Over the last decade, internationally recognized artist Charlie White has created some of the most arresting and trenchant images in contemporary photography. Through an extensive process that entails casting actors, creating characters, and building sets to construct scenes both disturbing and familiar, White dissects the violence, desires, and social anxieties that trouble the American collective unconscious.
In series such as In a Matter of Days (1999) and Understanding Joshua (2001), White created monsters that stand as surrogates for human fragility and the internal demons that haunt our experiences of self and other. In And Jeopardize the Integrity of the Hull (2003) White's work began to critique photography's role in popular culture by mimicking and heightening the veneer of the commercial image to reveal the tension below the gloss. White's most recent series, Everything is American (2006), reveals the violence-tinged eroticism of the American psyche through portraits of both historical and mythic figures.
From assaulting scenes to meditative studies, White's powerful, disturbing, and revelatory photographs create fiction to understand reality and reconsider history to critique the present-all in a delicious, candy-coated shell.
Charlie White (born 1972, Philadelphia, Pennsylvania) is a Los Angeles-based artist.

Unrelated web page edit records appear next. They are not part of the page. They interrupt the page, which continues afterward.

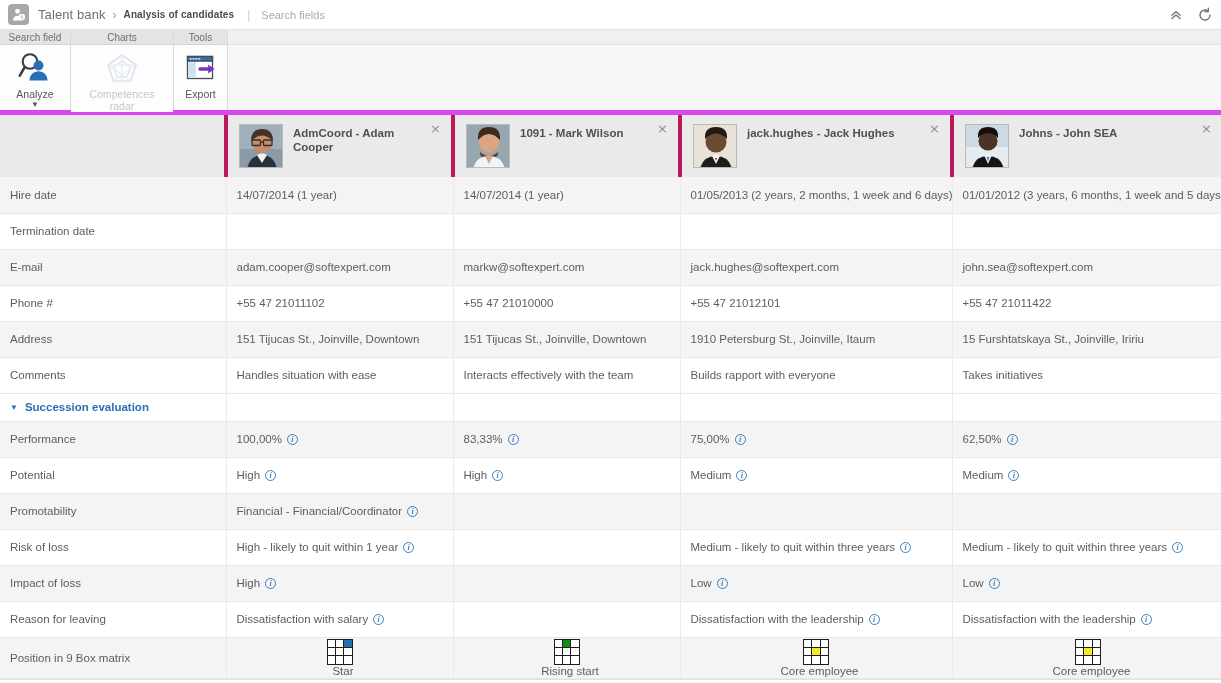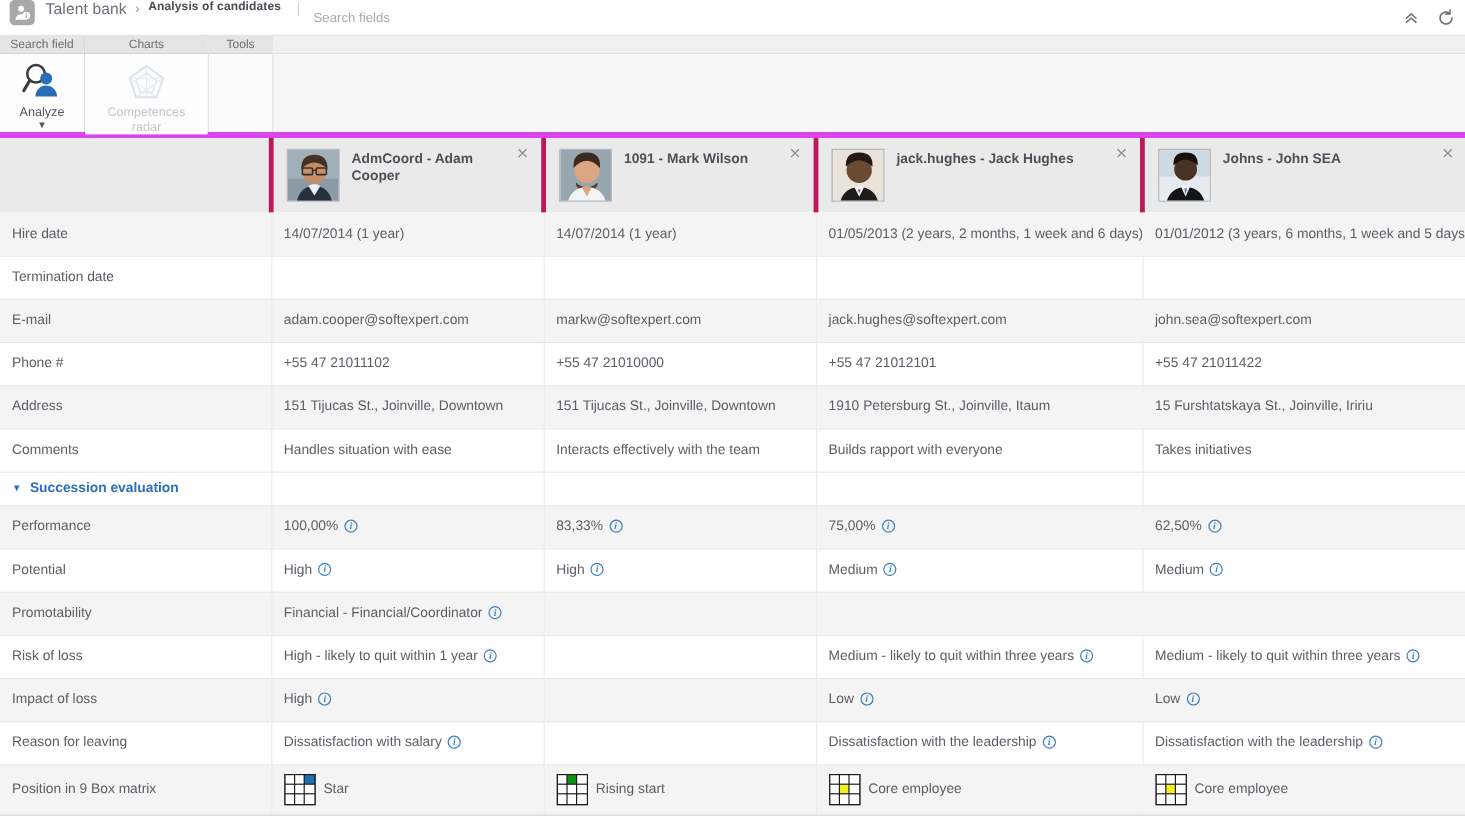"Talent bank" #topbar { align-items: none -> center }
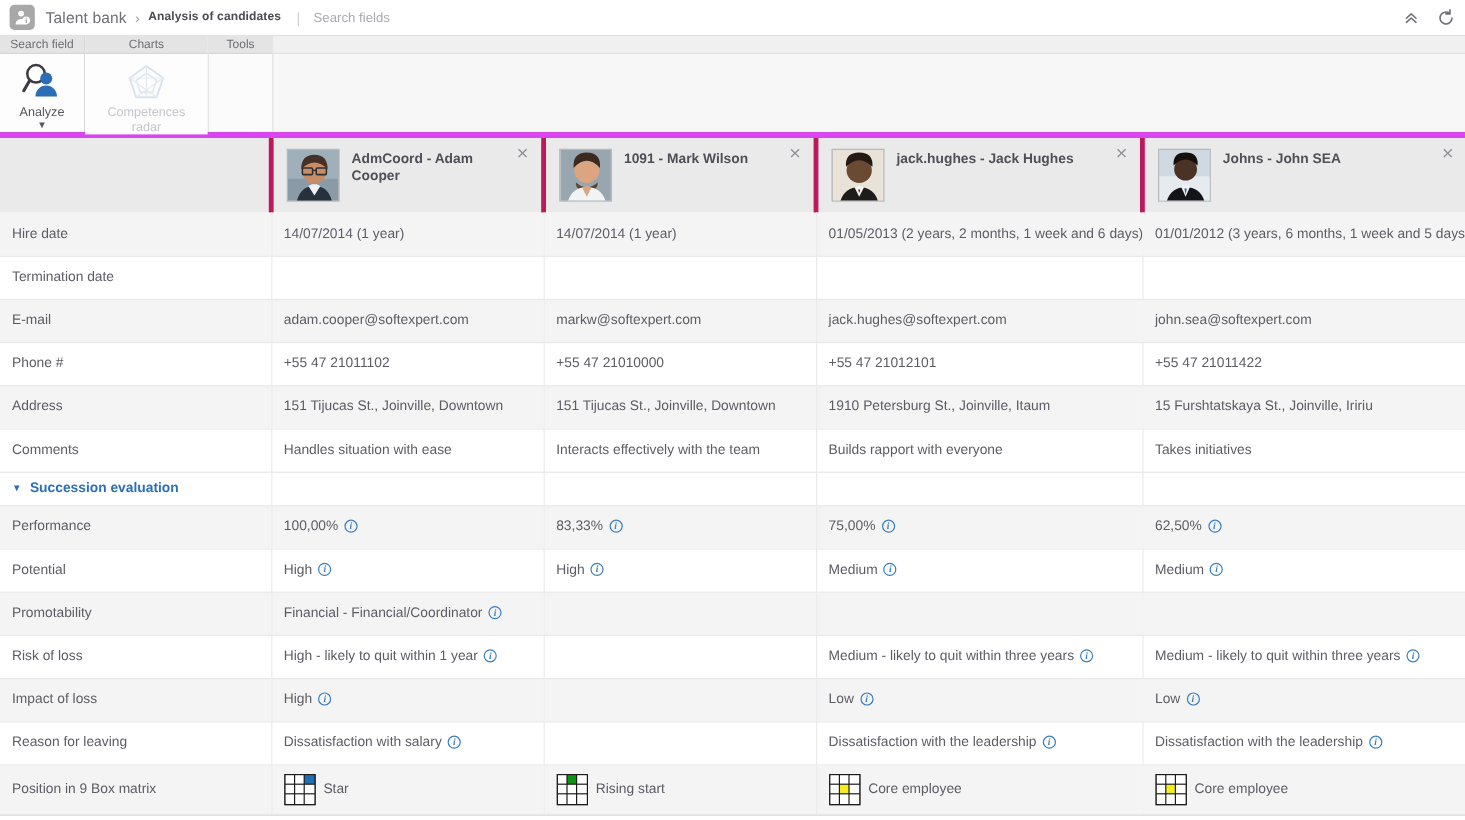"Export" div.rg-body { html: none -> <div> <div> <span> <svg> <rect></rect> <rect></rect> <rect></rect> <rect></rect> <rect></rect> <rect></rect> <rect></rect> <path></path> <path></path> </svg> </span> <span>Export</span> </div> </div> }
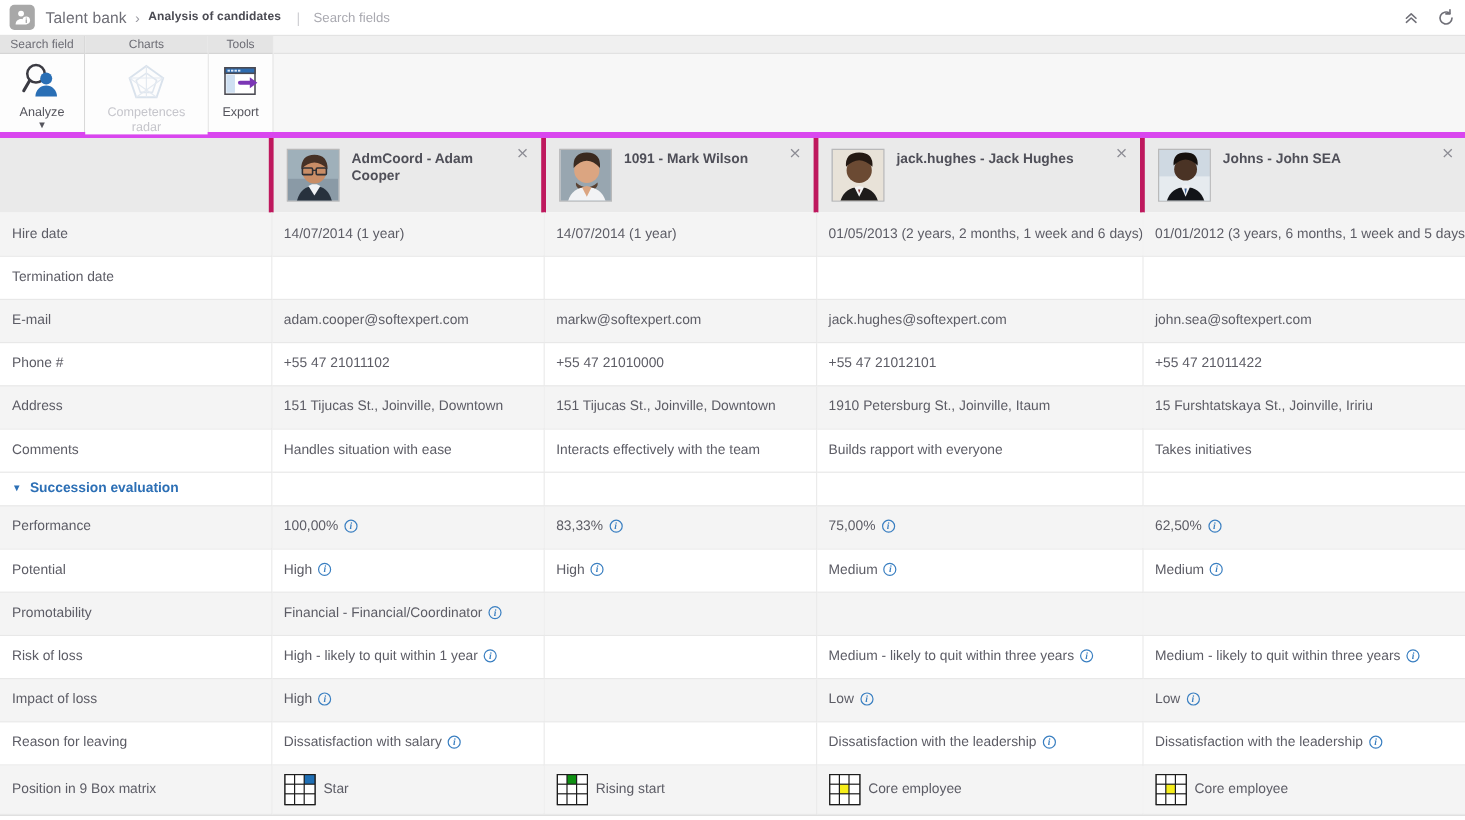"Star" .nine-wrap { flex-direction: none -> column }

White received his BFA in 1994 from the School of Visual Arts, New York, and received his MFA from Art Center College of Design, Pasadena, CA, in 1998. He is the Director of the MFA program at the Roski School of Fine Arts, University of Southern California, Los Angeles, CA.
Freakin' fanstastic coffee table book. Charlie White's photos have that normal yet oddly disturbing quality to them that offer no explanation and leave you to interpret your own story. Everyone that's come over to my house has picked it up and had some sort of reaction to it.
After reading Kevin Sampsell's review of this book I was reminded of Chris Cunningham's work (which includes music videos). Perhaps the comparison is a stretch, but I think the "hairy monster" series in White's work translates well to some of Cunningham's stuff. Both awesome artists.